> _Exercise aim_
All that is needed is each line of the entries holding the word "spacing", copied as it stands.

(Items from a dataset)
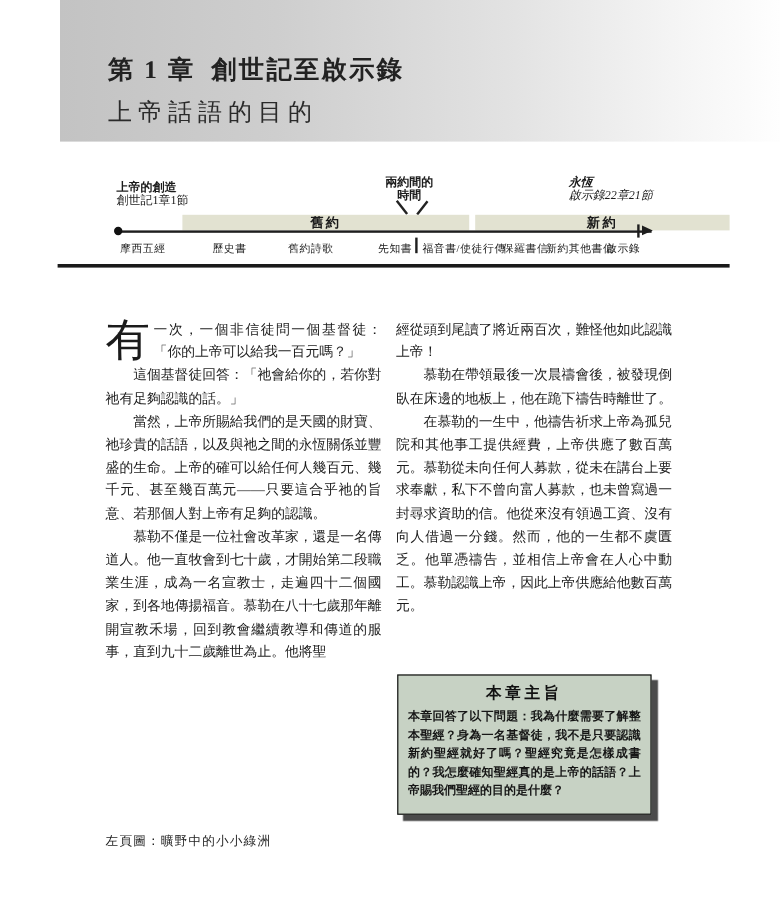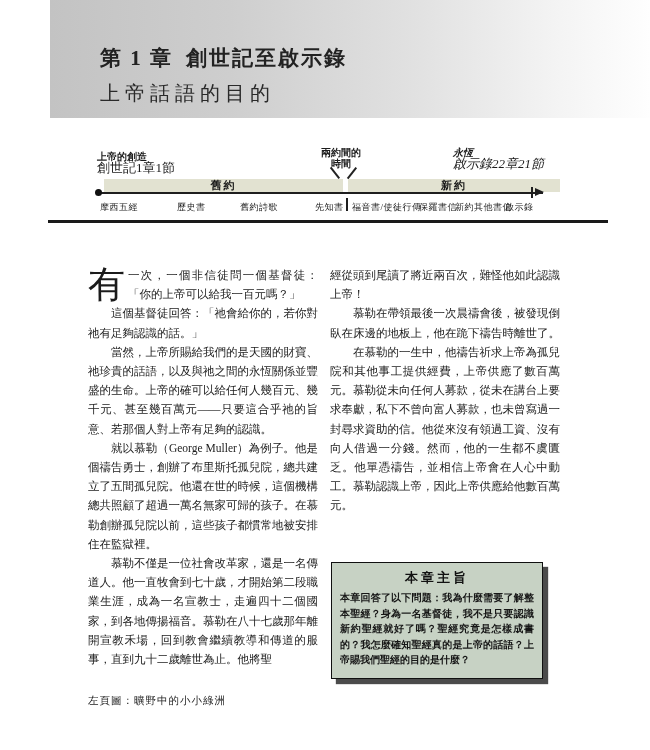--- a/index.html
+++ b/index.html
@@ -7,41 +7,41 @@
     position:relative; width:650px; height:750px; overflow:hidden;
     background:#ffffff; color:#1b1b1b;
     font-family:"Liberation Serif", serif;
   }
 
   
   .chapter-header {
     position:absolute; left:50px; top:0; width:600px; height:118px;
     background:linear-gradient(90deg,#c3c3c3 0%, #cecece 30%, #e2e2e2 62%, #f4f4f4 85%, #fefefe 100%);
   }
-  .chapter-header .inner { padding:44px 0 0 50px; }
+  .chapter-header .inner { padding:44px 0 0 40px; }
   .chapter-title { margin:0; font-size:21px; font-weight:bold; letter-spacing:2px; color:#222; }
   .chapter-title .title-text { margin-left:13px; }
   .chapter-subtitle { margin-top:8px; font-size:20px; letter-spacing:5px; color:#2a2a2a; }
 
   
   .timeline { position:absolute; left:0; top:0; width:650px; height:230px; }
   .tl-lab { font-size:10px; font-weight:600; line-height:11px; }
-  .tl-ref { font-size:13px; margin-top:2px; line-height:8px; }
+  .tl-ref { font-size:10px; margin-top:2px; line-height:8px; }
   .tl-start { position:absolute; left:97px; top:151px; }
   .tl-mid   { position:absolute; left:299px; top:147px; width:84px; text-align:center; }
   .tl-end   { position:absolute; right:106px; top:147px; text-align:left;font-style:italic; }
 
   .diag { position:absolute; width:1.5px; height:14px; background:#222; }
   .d1 { left:334px; top:166px; transform:rotate(-38deg); }
   .d2 { left:351px; top:166px; transform:rotate(38deg); }
 
   .bar {
     position:absolute; top:179px; height:13px; background:#e2e2d1;
     display:flex; align-items:center; justify-content:center;
-    font-size:11px; font-weight:bold; letter-spacing:2px;
+    font-size:11px; font-weight:bold; letter-spacing:2px;margin-left:48px;
   }
   .bar-ot { left:104px; width:239px; }
   .bar-nt { left:348px; width:212px; }
 
   .tl-line { position:absolute; left:99px; top:192px; width:444px; height:1.5px; background:#1e1e1e; }
   .tl-dot  { position:absolute; left:95px; top:189px; width:7px; height:7px; border-radius:50%; background:#111; }
   .tl-tick-end { position:absolute; left:531px; top:187px; width:1.5px; height:11px; background:#1e1e1e; }
   .tl-arrow {
     position:absolute; left:535px; top:188px; width:0; height:0;
     border-left:9px solid #1e1e1e; border-top:4.5px solid transparent; border-bottom:4.5px solid transparent;
@@ -134,21 +134,20 @@
     <span class="sec s7">新約其他書信</span>
     <span class="sec s8">啟示錄</span>
   </div>
 
   <div class="rule"></div>
 
   <div class="col col-left">
     <p class="para"><span class="dropcap">有</span><span>一次，一個非信徒問一個基督徒：「你的上帝可以給我一百元嗎？」</span></p>
     <p class="para indent">這個基督徒回答：「祂會給你的，若你對祂有足夠認識的話。」</p>
     <p class="para indent">當然，上帝所賜給我們的是天國的財寶、祂珍貴的話語，以及與祂之間的永恆關係並豐盛的生命。上帝的確可以給任何人幾百元、幾千元、甚至幾百萬元——只要這合乎祂的旨意、若那個人對上帝有足夠的認識。</p>
-    <p class="para indent">就以慕勒（George Muller）為例子。他是個禱告勇士，創辦了布里斯托孤兒院，總共建立了五間孤兒院。他還在世的時候，這個機構總共照顧了超過一萬名無家可歸的孩子。在慕勒創辦孤兒院以前，這些孩子都慣常地被安排住在監獄裡。</p>
     <p class="para indent">慕勒不僅是一位社會改革家，還是一名傳道人。他一直牧會到七十歲，才開始第二段職業生涯，成為一名宣教士，走遍四十二個國家，到各地傳揚福音。慕勒在八十七歲那年離開宣教禾場，回到教會繼續教導和傳道的服事，直到九十二歲離世為止。他將聖</p>
   </div>
 
   <div class="col col-right">
     <p class="para">經從頭到尾讀了將近兩百次，難怪他如此認識上帝！</p>
     <p class="para indent">慕勒在帶領最後一次晨禱會後，被發現倒臥在床邊的地板上，他在跪下禱告時離世了。</p>
     <p class="para indent">在慕勒的一生中，他禱告祈求上帝為孤兒院和其他事工提供經費，上帝供應了數百萬元。慕勒從未向任何人募款，從未在講台上要求奉獻，私下不曾向富人募款，也未曾寫過一封尋求資助的信。他從來沒有領過工資、沒有向人借過一分錢。然而，他的一生都不虞匱乏。他單憑禱告，並相信上帝會在人心中動工。慕勒認識上帝，因此上帝供應給他數百萬元。</p>
   </div>
 
   <div class="theme-box">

> _Solution for this task_
   .chapter-title { margin:0; font-size:21px; font-weight:bold; letter-spacing:2px; color:#222; }
   .chapter-subtitle { margin-top:8px; font-size:20px; letter-spacing:5px; color:#2a2a2a; }
-    font-size:11px; font-weight:bold; letter-spacing:2px;
+    font-size:11px; font-weight:bold; letter-spacing:2px;margin-left:48px;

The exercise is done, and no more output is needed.